For culture of CIK cells, PBMCs were suspended in CIK medium [X-VIVO 15 (Lonza), 1000 U/mL IL-2 (Peprotech), 2.5 μg/mL monoclonal antibody to CD3 (OKT-3; Jansen-Kyowa, Tokyo, Japan), 25 μg/mL phytohemagglutinin (Peprotech) and 1000 U/mL interferon gamma (Peprotech)]. The CIK cells were allowed to grow and then continuously passaged. At approximately 7 d of culture, the CIK cells were passaged to fourteen T225 flasks. Cells adhering to the flasks were removed with a cell spatula, centrifuged and resuspended in DC-CIK medium [X-VIVO 15 (Lonza), 400 U/mL IL-2 and 0.5 μg/mL monoclonal antibody to CD3]. All DCs were distributed evenly in the 14 T225 flasks containing CIK cells (approximately 108 DCs per flask). After co-culture for 24-48 h, almost 1 wk after cryosurgery, the DC-CIKs were harvested and suspended in 100 mL saline for intravenous injection (cells were collected on four consecutive days; 6 × 109 to 10 × 109 cells were collected on each day). The final cell products were assessed for viability by the dye-exclusion test and checked twice for possible contamination by bacteria, fungi and endotoxins. All cell preparation processes were performed by the same technician and assessed by another technician.

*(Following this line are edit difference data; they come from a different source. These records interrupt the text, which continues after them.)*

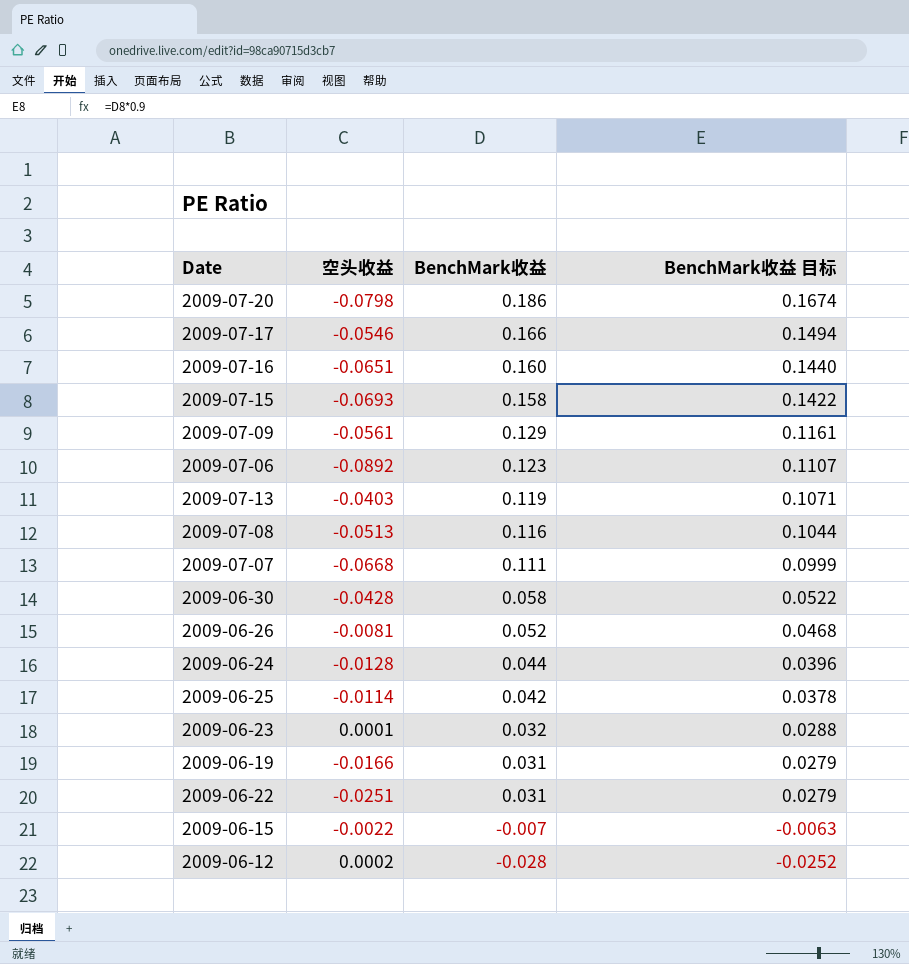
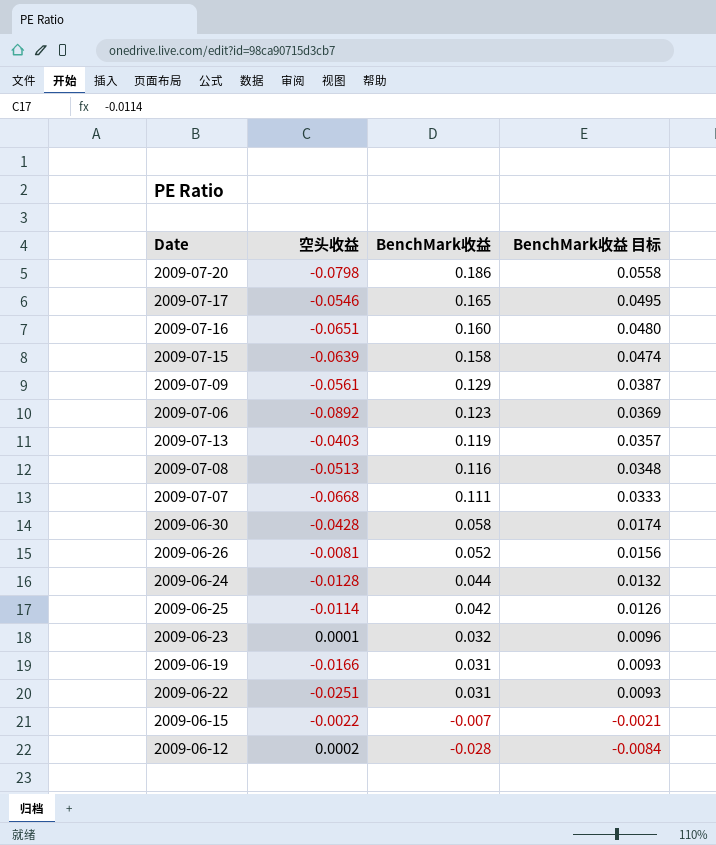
column BenchMark收益 目标 | formula: [BenchMark收益] * 0.9 -> [BenchMark收益] * 0.3
2009-07-17 | BenchMark收益: 0.166 -> 0.165
2009-07-15 | 空头收益: -0.0693 -> -0.0639

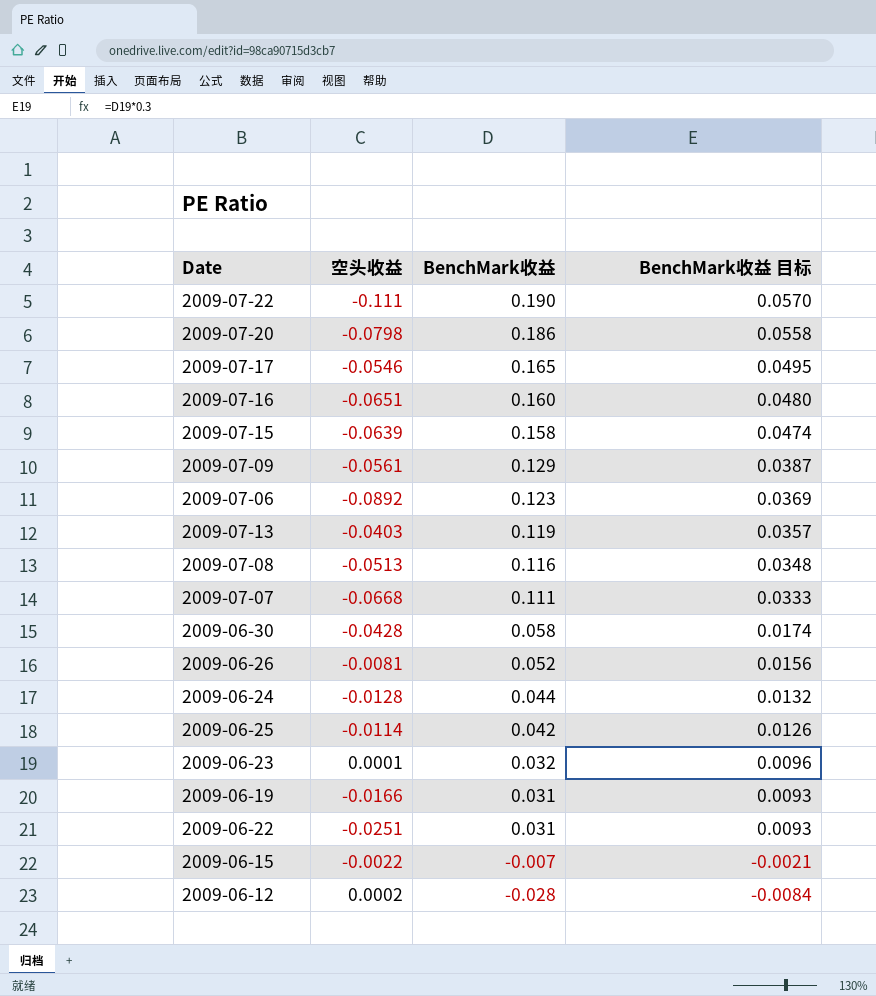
row 2009-07-22: none -> -0.111 | 0.190 | 0.0570

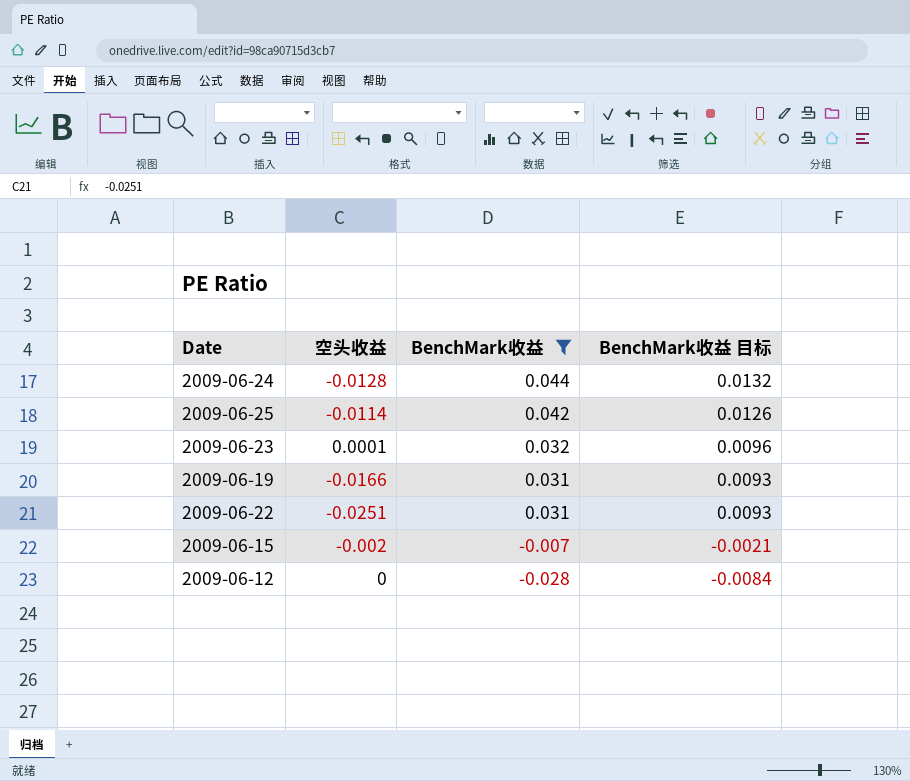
filter: none -> BenchMark收益 <= 0.044
2009-06-15 | 空头收益: -0.0022 -> -0.002
2009-06-12 | 空头收益: 0.0002 -> 0

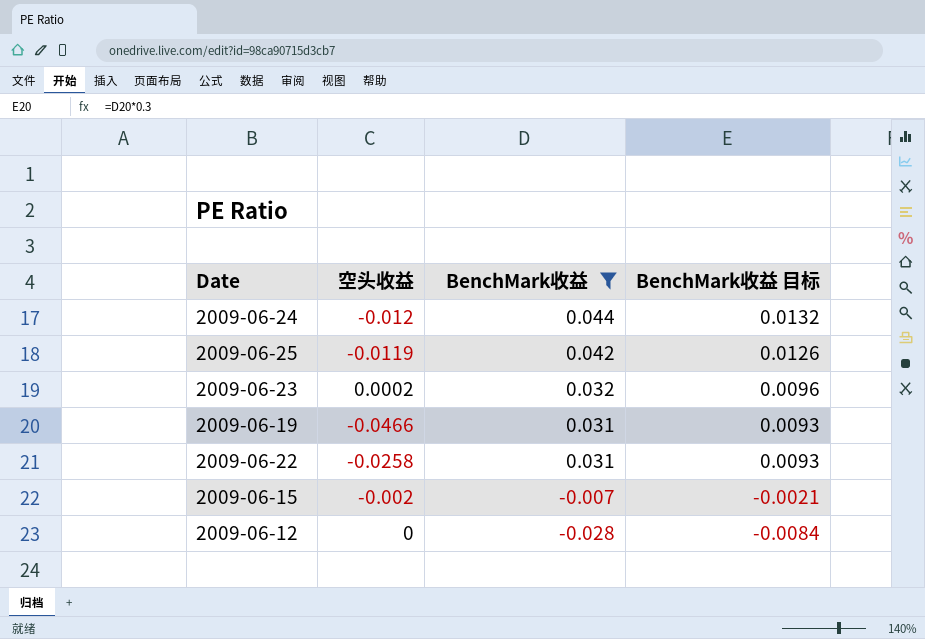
2009-06-24 | 空头收益: -0.0128 -> -0.012
2009-06-25 | 空头收益: -0.0114 -> -0.0119
2009-06-23 | 空头收益: 0.0001 -> 0.0002
2009-06-19 | 空头收益: -0.0166 -> -0.0466
2009-06-22 | 空头收益: -0.0251 -> -0.0258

Seven patients refused to undergo cryo- or immunotherapy owing to its cost or their health or age. These patients received no treatment and left the hospital.

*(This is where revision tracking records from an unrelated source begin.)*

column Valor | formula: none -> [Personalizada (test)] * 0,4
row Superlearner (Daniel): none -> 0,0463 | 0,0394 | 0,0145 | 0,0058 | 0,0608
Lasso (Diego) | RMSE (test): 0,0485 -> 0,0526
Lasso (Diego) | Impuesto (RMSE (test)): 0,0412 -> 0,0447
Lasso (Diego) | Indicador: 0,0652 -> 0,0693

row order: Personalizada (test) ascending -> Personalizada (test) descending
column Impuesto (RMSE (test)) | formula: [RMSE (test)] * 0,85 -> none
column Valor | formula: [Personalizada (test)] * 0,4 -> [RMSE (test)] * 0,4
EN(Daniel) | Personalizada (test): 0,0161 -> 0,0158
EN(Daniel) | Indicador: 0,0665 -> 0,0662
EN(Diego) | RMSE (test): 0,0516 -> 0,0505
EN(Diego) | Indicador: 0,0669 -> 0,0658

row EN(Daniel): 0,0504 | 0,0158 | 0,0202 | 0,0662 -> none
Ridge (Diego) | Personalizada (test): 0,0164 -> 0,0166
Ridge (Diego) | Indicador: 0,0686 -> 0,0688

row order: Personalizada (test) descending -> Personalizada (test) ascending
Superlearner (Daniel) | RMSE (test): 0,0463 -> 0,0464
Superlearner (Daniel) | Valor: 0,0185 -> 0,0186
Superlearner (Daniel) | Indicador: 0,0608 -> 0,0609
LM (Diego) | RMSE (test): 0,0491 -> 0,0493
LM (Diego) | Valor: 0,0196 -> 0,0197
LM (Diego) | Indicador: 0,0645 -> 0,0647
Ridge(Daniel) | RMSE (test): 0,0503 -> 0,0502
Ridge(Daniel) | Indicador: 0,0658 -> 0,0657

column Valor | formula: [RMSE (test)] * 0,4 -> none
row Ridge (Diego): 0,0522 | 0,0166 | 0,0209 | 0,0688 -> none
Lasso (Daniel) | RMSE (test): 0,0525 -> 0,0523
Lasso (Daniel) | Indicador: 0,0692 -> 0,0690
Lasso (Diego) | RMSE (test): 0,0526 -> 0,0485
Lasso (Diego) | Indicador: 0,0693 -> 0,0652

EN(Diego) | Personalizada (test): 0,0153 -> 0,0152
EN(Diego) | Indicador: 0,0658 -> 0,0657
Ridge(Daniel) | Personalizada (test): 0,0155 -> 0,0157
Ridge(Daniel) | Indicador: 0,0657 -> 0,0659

The study protocol received ethical approval from the Regional Ethics Committee of Guangzhou Fuda Cancer Hospital and conformed to the provisions of the World Medical Association’s Declaration of Helsinki in 1995 (as revised in Tokyo in 2004). Written informed consent was obtained from each participant.

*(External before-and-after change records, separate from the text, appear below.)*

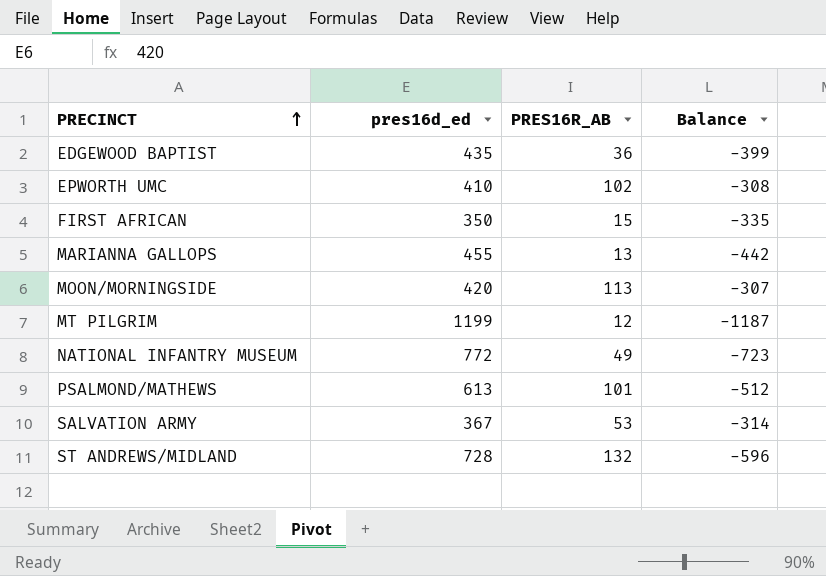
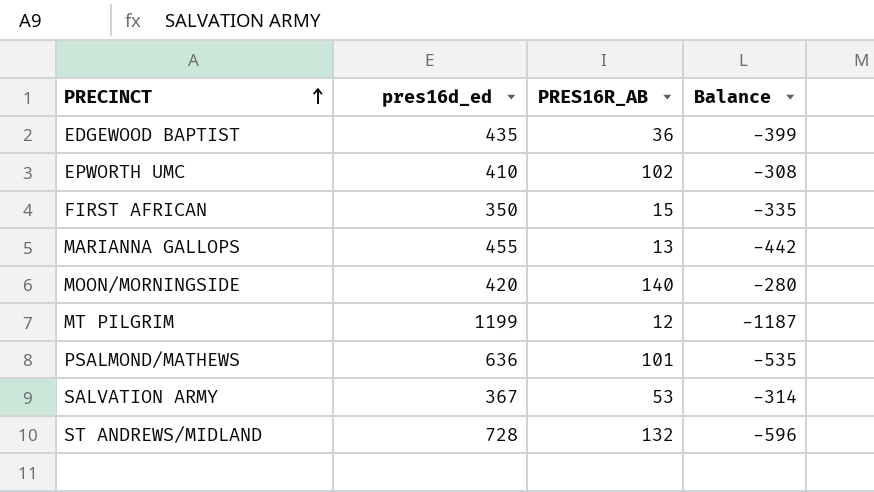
row NATIONAL INFANTRY MUSEUM: 772 | 49 | -723 -> none
MOON/MORNINGSIDE | PRES16R_AB: 113 -> 140
MOON/MORNINGSIDE | Balance: -307 -> -280
PSALMOND/MATHEWS | pres16d_ed: 613 -> 636
PSALMOND/MATHEWS | Balance: -512 -> -535

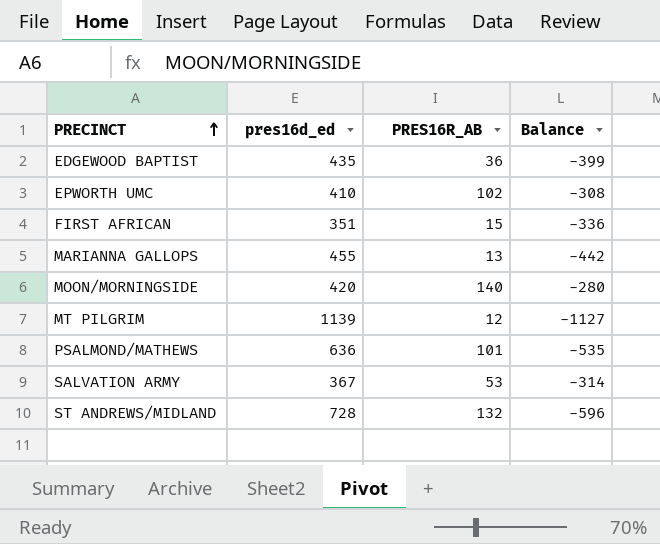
FIRST AFRICAN | pres16d_ed: 350 -> 351
FIRST AFRICAN | Balance: -335 -> -336
MT PILGRIM | pres16d_ed: 1199 -> 1139
MT PILGRIM | Balance: -1187 -> -1127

Complications were recorded and classified in accordance with the Common Terminology Criteria of Adverse Events v4.0. Local tumor control and OS were also evaluated. Radiographic local tumor control was assessed using image-guided tumor ablation criteria. Thoracic and/or abdominal ultrasonography was performed both 1 d and 1 wk after the minimally invasive treatment of primary and metastatic tumors. Follow-up dynamic CT was performed at 1 mo and then at 3-4 mo intervals. The revised Response Evaluation Criteria in Solid Tumors v1.1 were used to assess the response of the thoracic and abdominal tumors. Three diagnostic radiologists reviewed CT scans for every case to determine whether progression or recurrence had occurred. Diagnoses were made independently, although the radiologists discussed cases over which they disagreed. Using the Dunnett test, we compared the OS of patients who had received cryo- and/or immunotherapy with that of untreated patients. The Kaplan-Meier test with log-rank analysis was used for comparison of OS between two groups. Significant differences were indicated by P < 0.05 or P < 0.01. All analyses were conducted using GraphPad software (San Diego, CA, United States).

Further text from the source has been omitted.